Pages

Home

Saturday, June 20, 2015

Dog Hike to Butternut Falls, India Brook Park, Mendham, NJ





Thought up this family dog hike about eight months ago, but settled on this evening only yesterday. It's a nice little gorge in Mendham, a 20-minute drive from our house in Bedminster.

India Brook Park serves as entryway down and in. This stream is part of the North Branch Raritan River headwaters. Butternut falls are stunning. Not great, big falls like Passaic Falls in Paterson, but for a local woodland, very nice.

Matt started fishing right about the same time others arrived to swim. I urged him to continue, but as soon as he tangled his line, I knew it was no use, especially because we recognized the situation for us had got compromised anyway. I thought this evening would be perfect. About 67 degrees out, cloudy, no one would swim the 60-degree water. They did. I said offhand to Matt we can return in October.

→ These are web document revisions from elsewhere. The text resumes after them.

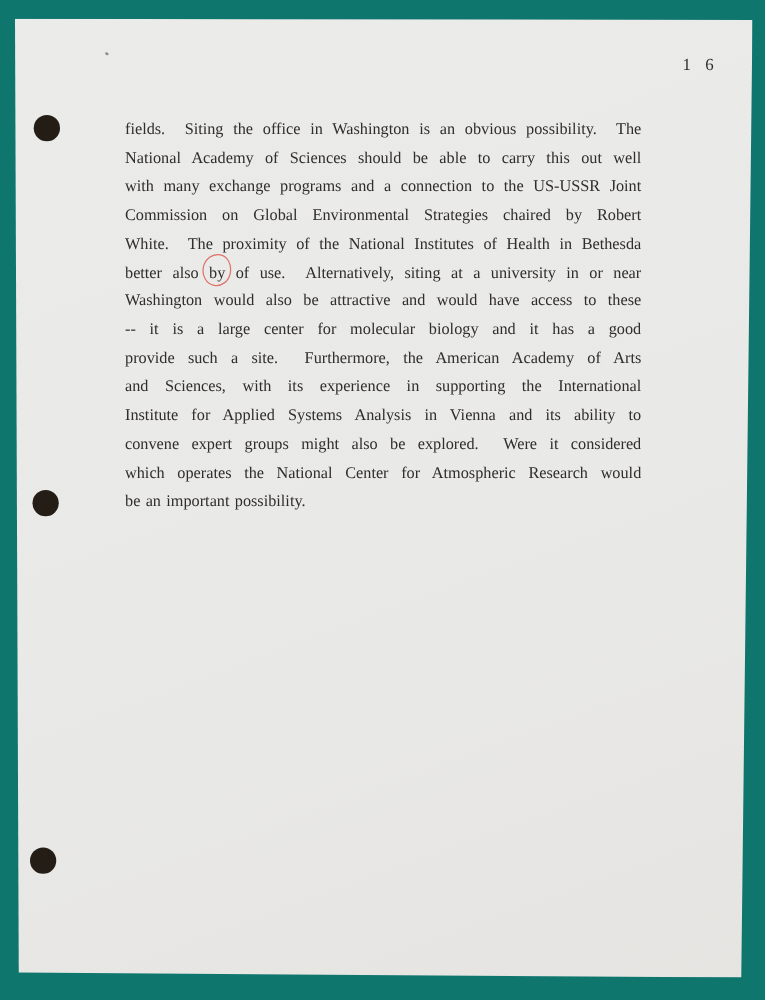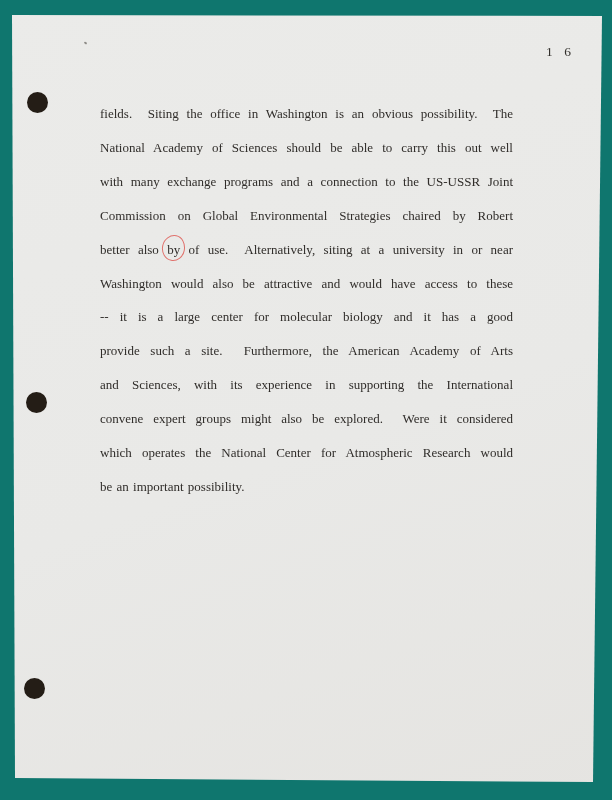"fields. Siting the office in" .line { margin-top: 11px -> none }
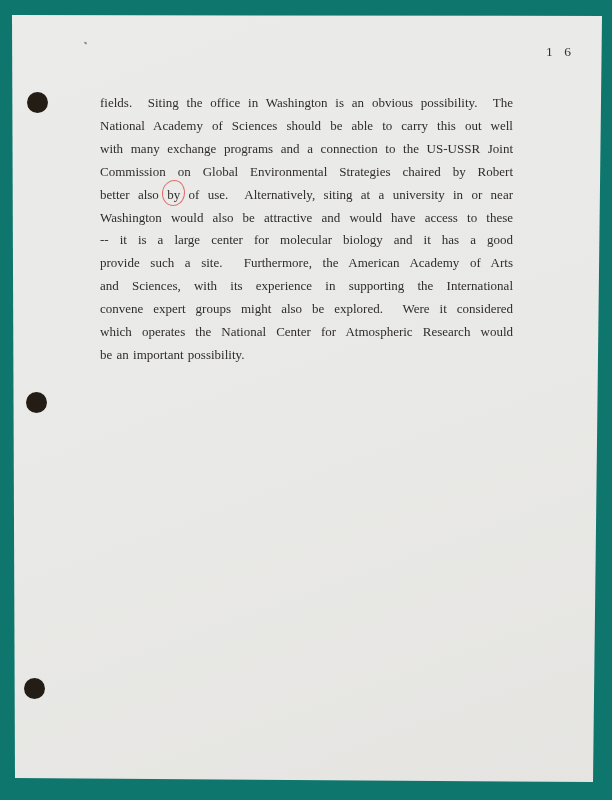"White. The proximity of the" div.line { html: none -> <div>White. The proximity of the National Institutes of Health in Bethesda</div> }
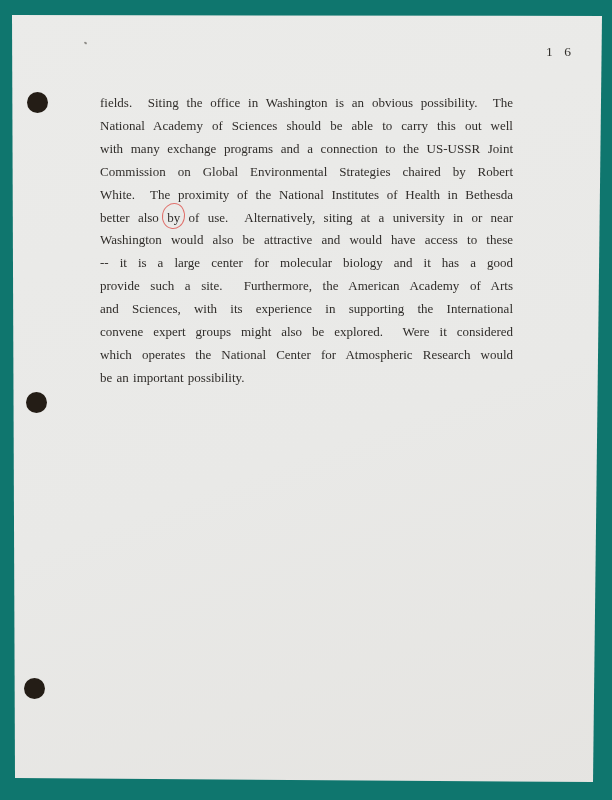"Institute for Applied Systems Analysis" div.line { html: none -> <div>Institute for Applied Systems Analysis in Vienna and its ability to</div> }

After we got home, I mentioned again the possibility of a return sometime, and Matt suggested we use the fireplace at the head of the falls to cook. His mother had checked out the details and said we have to get permission from the township. So perhaps we'll get permission and do this sometime. 











Thursday, June 18, 2015

Catching Big North Jersey Bass with my Son

Took my son to my favorite North Jersey big bass lake, actually a large pond of perhaps 20 acres. Matt felt very happy to catch this nice one of 17 inches or more. This bass fought hard, so hard that when he got it to the bank, he commented that it didn't match the five-pounder he caught in our neighborhood pond. He caught the five-pounder many years ago.

Pitching worms names the game we played. It's all about hitting selected targets like brush edges and submerged stone, letting the worm descend, and retrieving back (sometimes letting it descend twice more on the way back, etc.) to make the best of the next cast or flip or pitch. A lot of tight space exists in back. Skill in getting a worm where it needs to go results in bass. And once we got back among the trees and rocks, Matt climbed a rock face, found a big slider turtle shell, and observed two full-grown bullheads mysteriously hanging right against shore under thickets.

We tried to get all the way in the belly furthest back, pretty much did, and then we would make our way to the other side. A machete would have helped. And heavy-duty, waterproof boots. Nothing's impossible, but my upper back ached like hell and I judged we should leave. We had fished two hours and both of us felt ready to go. Before we exited in the car, I pulled aside and looked for any possibility of accessing the other side easily. It's fenced off from that approach.

Five of my seven bass would have measured the scale between about three to 3 1/2 pounds. I caught a 19-incher so skinny it couldn't have quite weighed three pounds, at least I guessed not, maybe an ounce or two more. I've never before caught a bass I thought about to die. This sick fish clearly seemed on the way out. I've never before seen bass eyes shrunken in sockets as this fish suffered.

The way I'm looking at the fish as I hold it: no conscious reckoning of the sign of my own impending age.